Web page revision data:
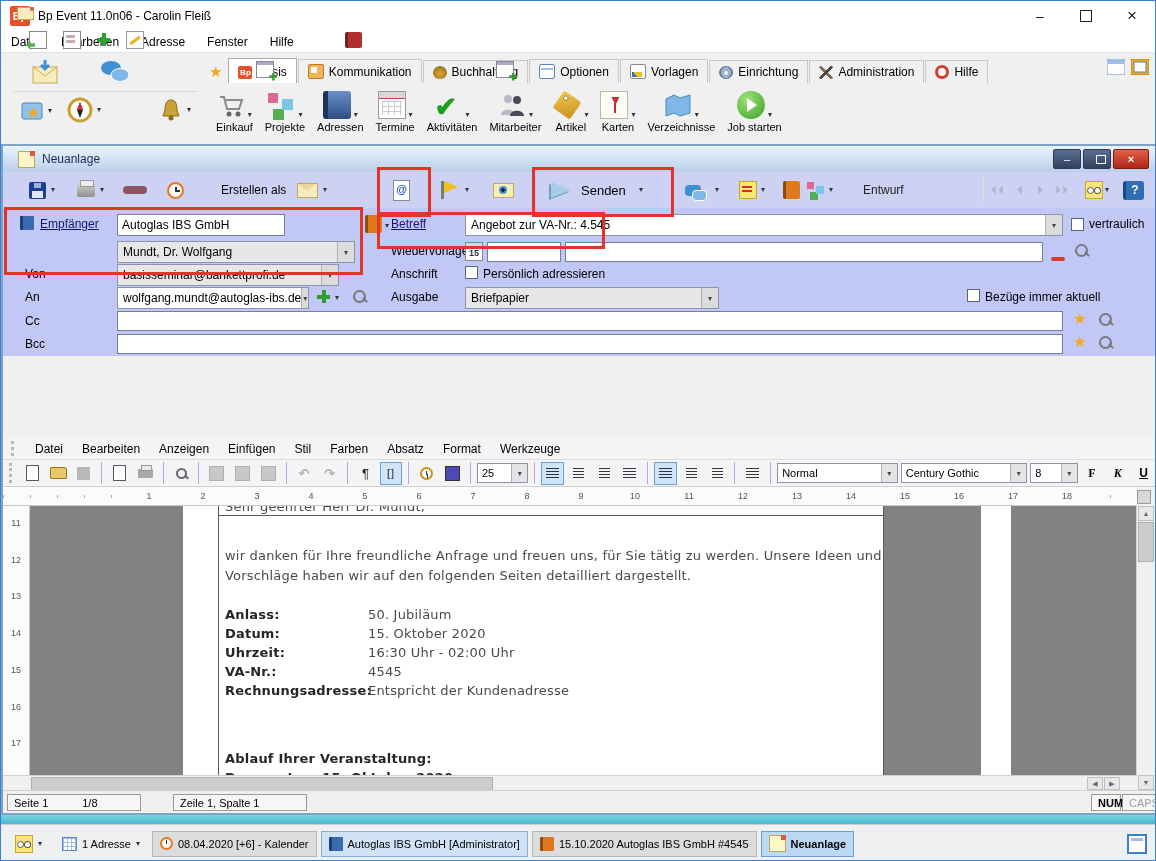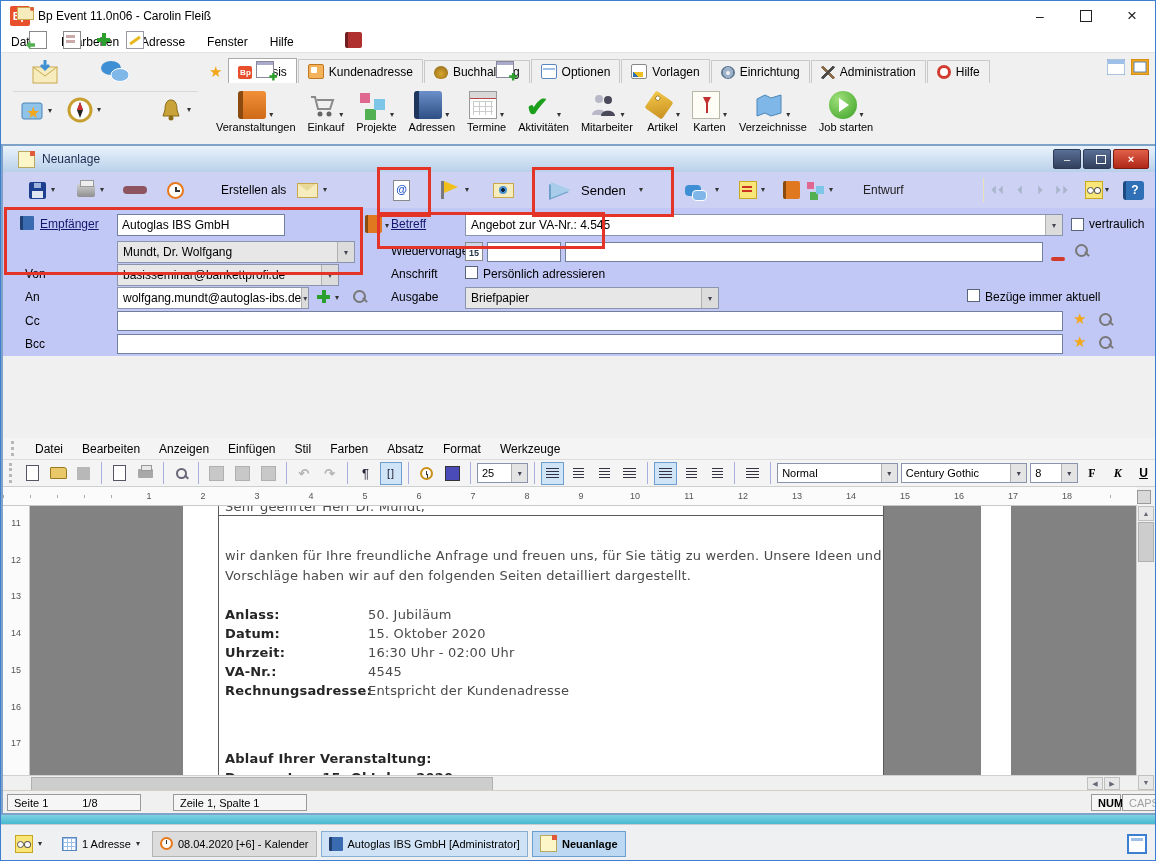--- a/index.html
+++ b/index.html
@@ -320,7 +320,7 @@
       </div>
       <div class="rtab">
         <span class="tic tic-env"></span>
-        <span>Kundenadresse</span>
+        <span>Kommunikation</span>
       </div>
       <div class="rtab">
         <span class="tic tic-bag"></span>

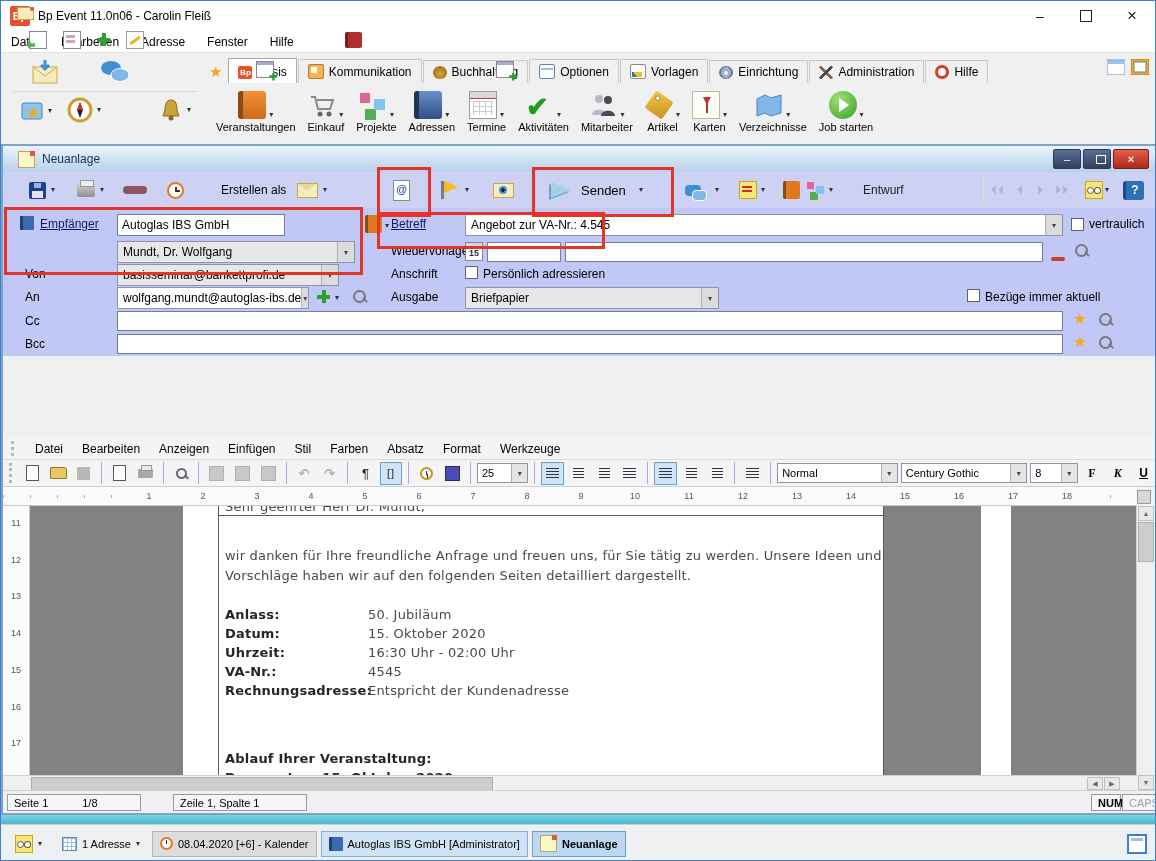--- a/index.html
+++ b/index.html
@@ -351,13 +351,6 @@
     <div id="gbar">
       <div class="gtool">
         <div class="gicr">
-            <span class="gic gi-booko"></span>
-            <span class="dd"></span>
-          </div>
-        <span class="glabel">Veranstaltungen</span>
-      </div>
-      <div class="gtool">
-        <div class="gicr">
             <span class="gic">
               <svg width="28" height="28">
                 <path d="M3 6 h4 l3 12 h12 l3-9 H9" fill="none" stroke="#8a8a8a" stroke-width="2"></path>

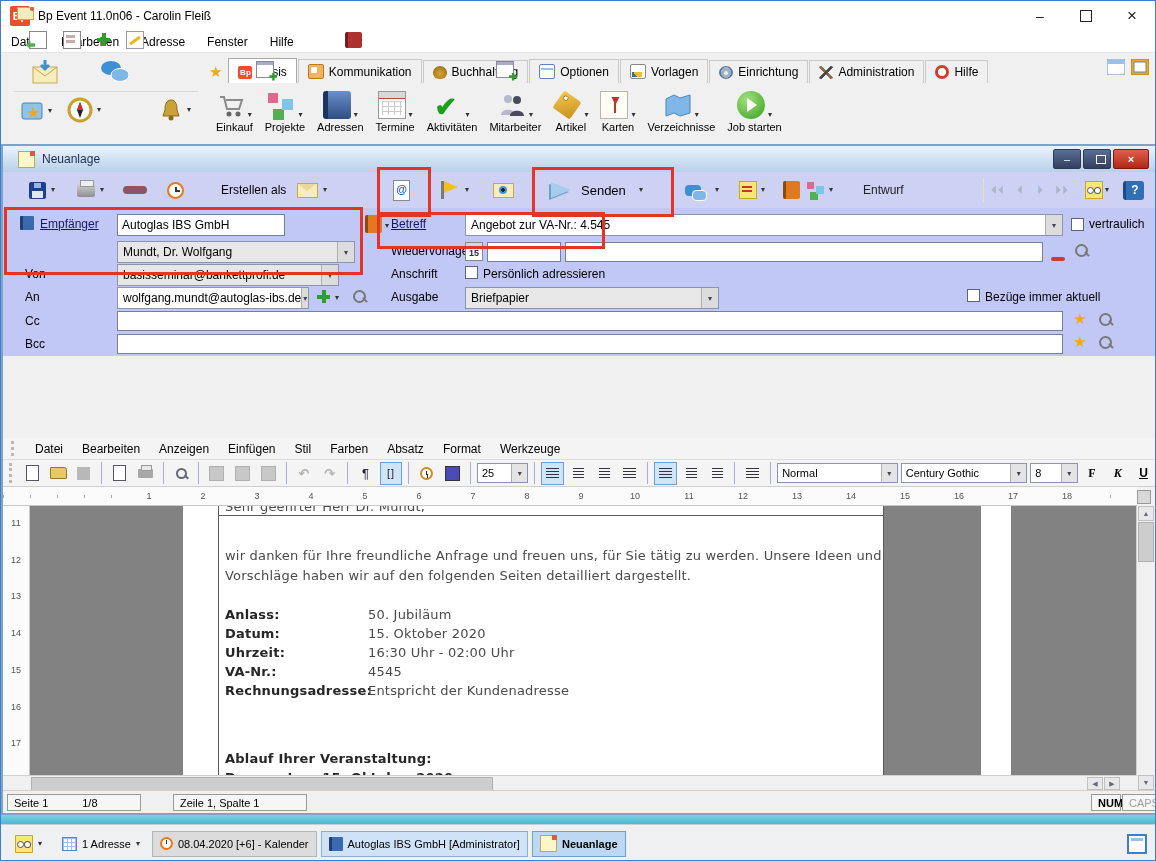--- a/index.html
+++ b/index.html
@@ -893,6 +893,10 @@
         <span class="bookt b"></span>
         <span>Autoglas IBS GmbH  [Administrator]</span>
       </div>
+    <div class="tbt">
+        <span class="bookt o"></span>
+        <span>15.10.2020 Autoglas IBS GmbH  #4545</span>
+      </div>
     <div class="tbt active">
         <span class="noteic"></span>
         <span>Neuanlage</span>

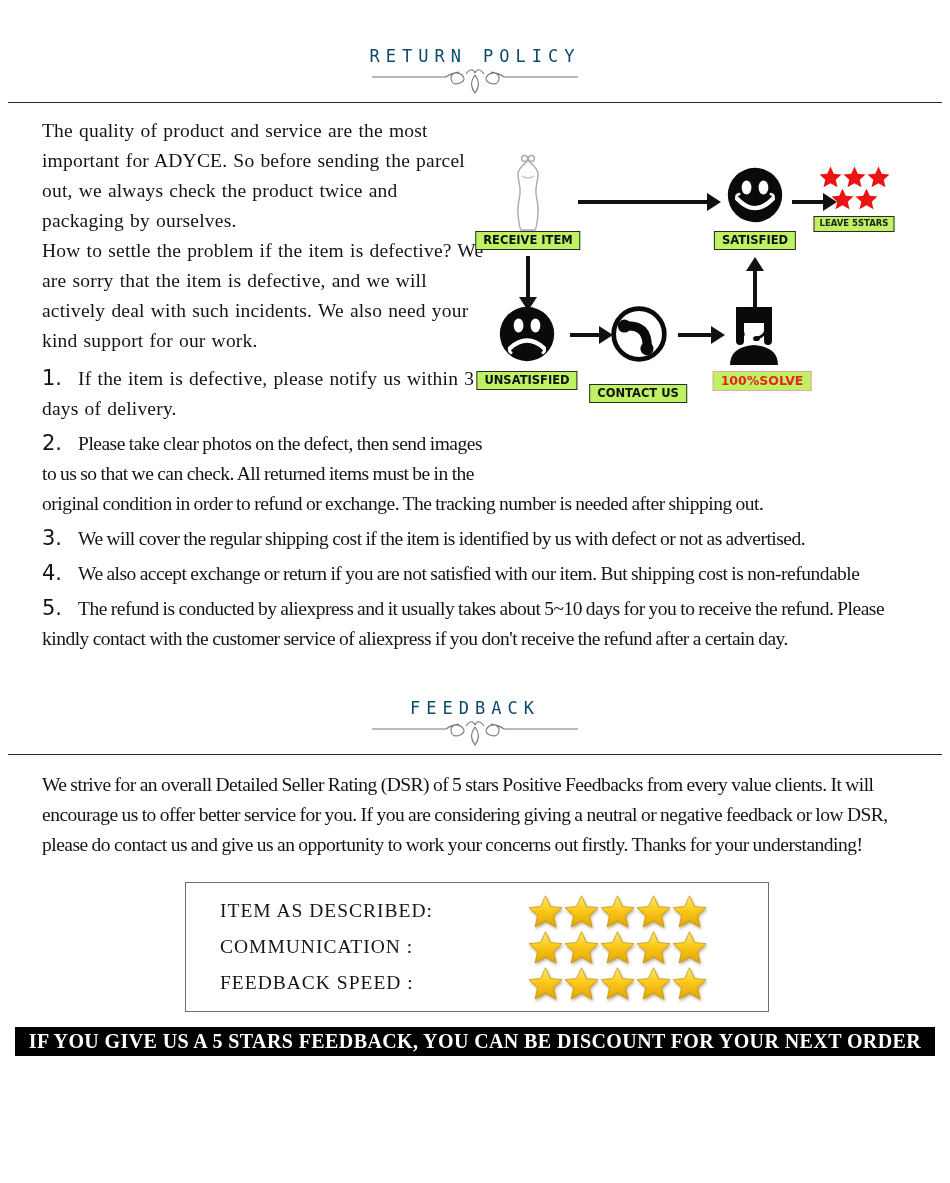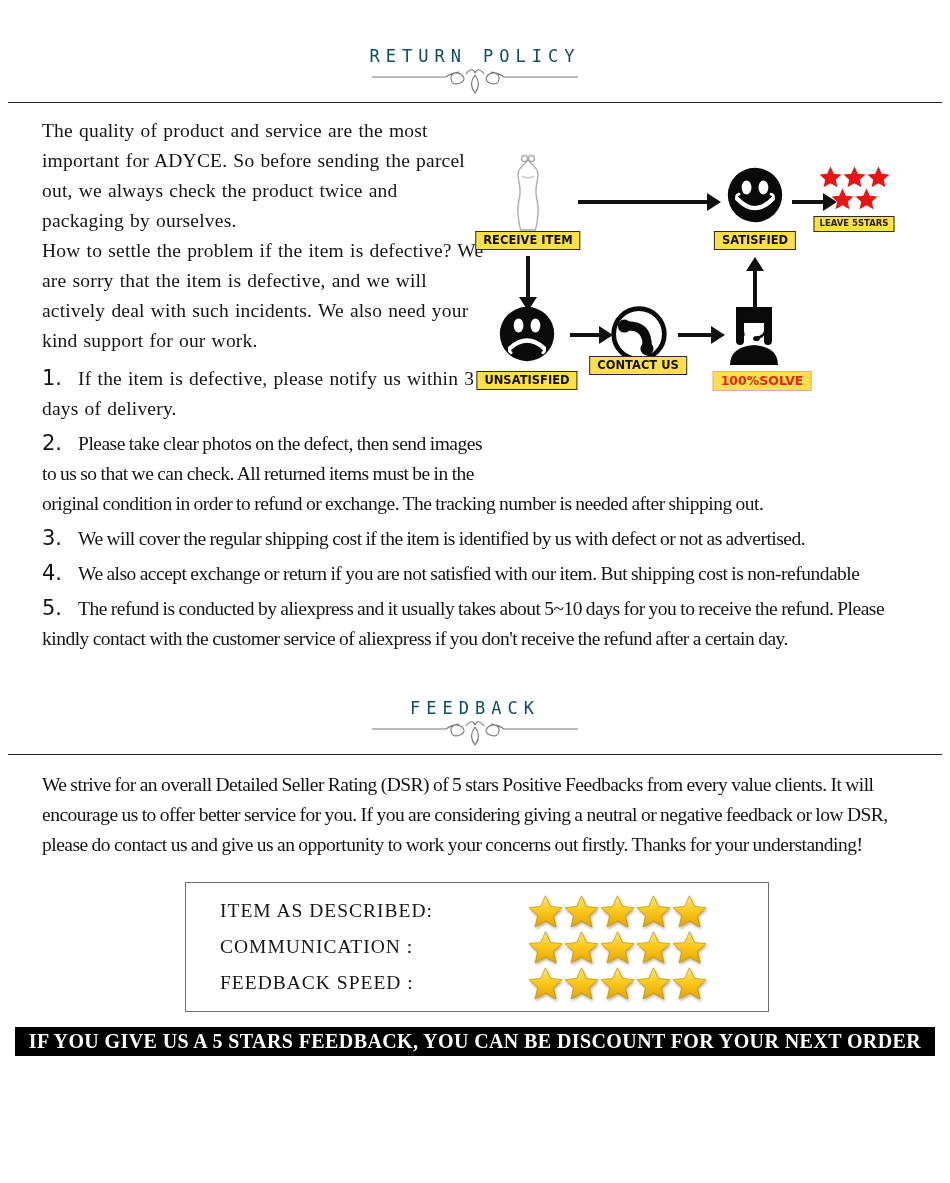--- a/index.html
+++ b/index.html
@@ -36,7 +36,7 @@
   .fc { position:absolute; }
   .fc-label {
     position:absolute; transform:translateX(-50%);
-    background:#fde047; border:1.6px solid #2a2a2a; padding:2px 7px 2px 7px;
+    background:#bef264; border:1.6px solid #2a2a2a; padding:2px 7px 2px 7px;
     font-family:"DejaVu Sans", sans-serif; font-weight:bold; font-size:11.5px;
     white-space:nowrap; color:#111; line-height:1.15;
   }

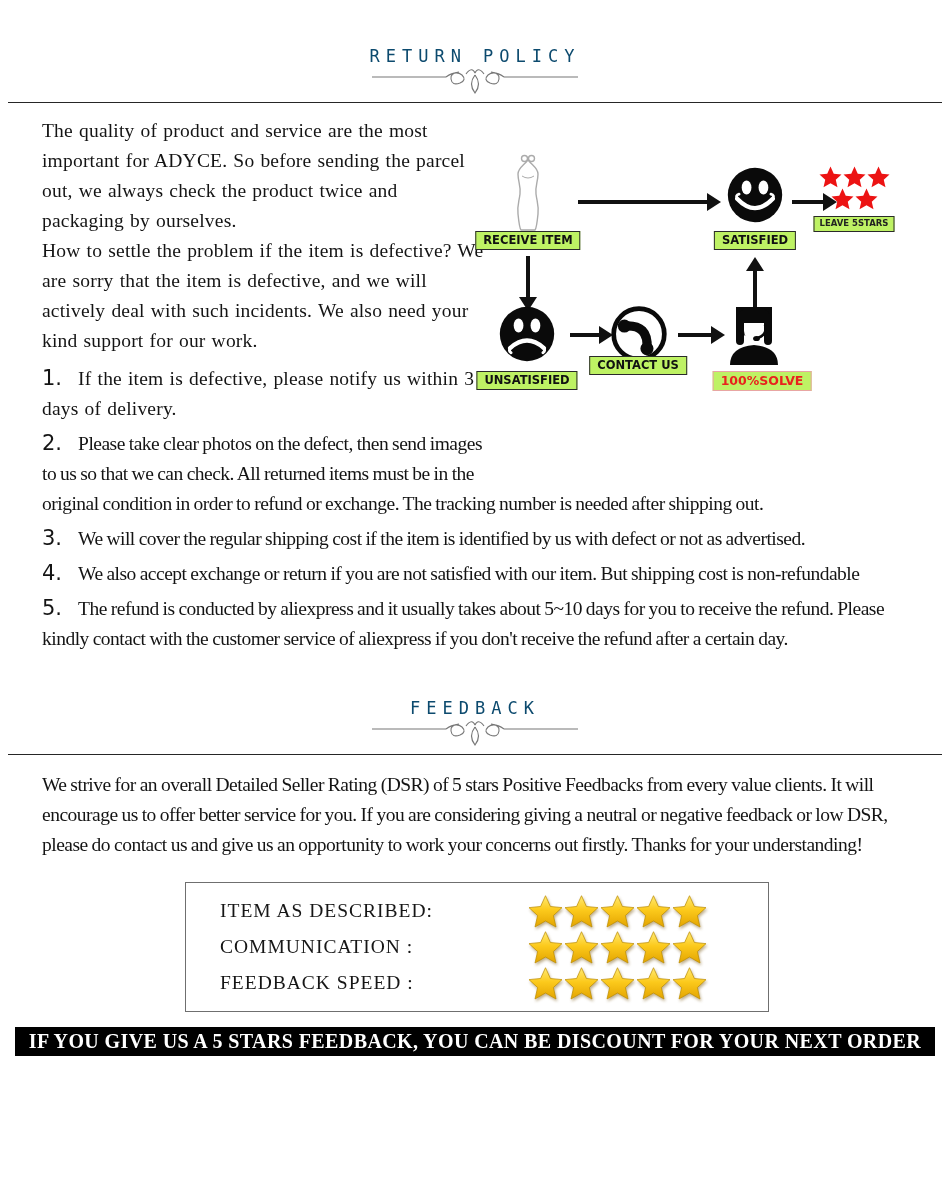--- a/index.html
+++ b/index.html
@@ -187,7 +187,7 @@
         <circle cx="49" cy="37" r="7" fill="#0a0a0a"></circle>
       </g>
     </svg>
-    <div class="fc-label" style="left:148px; top:238px;">CONTACT US</div>
+    <div class="fc-label" style="left:148px; top:266px;">CONTACT US</div>
 
     <div class="arr h" style="left:188px; top:215px; width:34px;"></div>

Task prompt -
Would you please work out how many lines of the data hold "fill"? Reply with the number alone.

Expected output -
2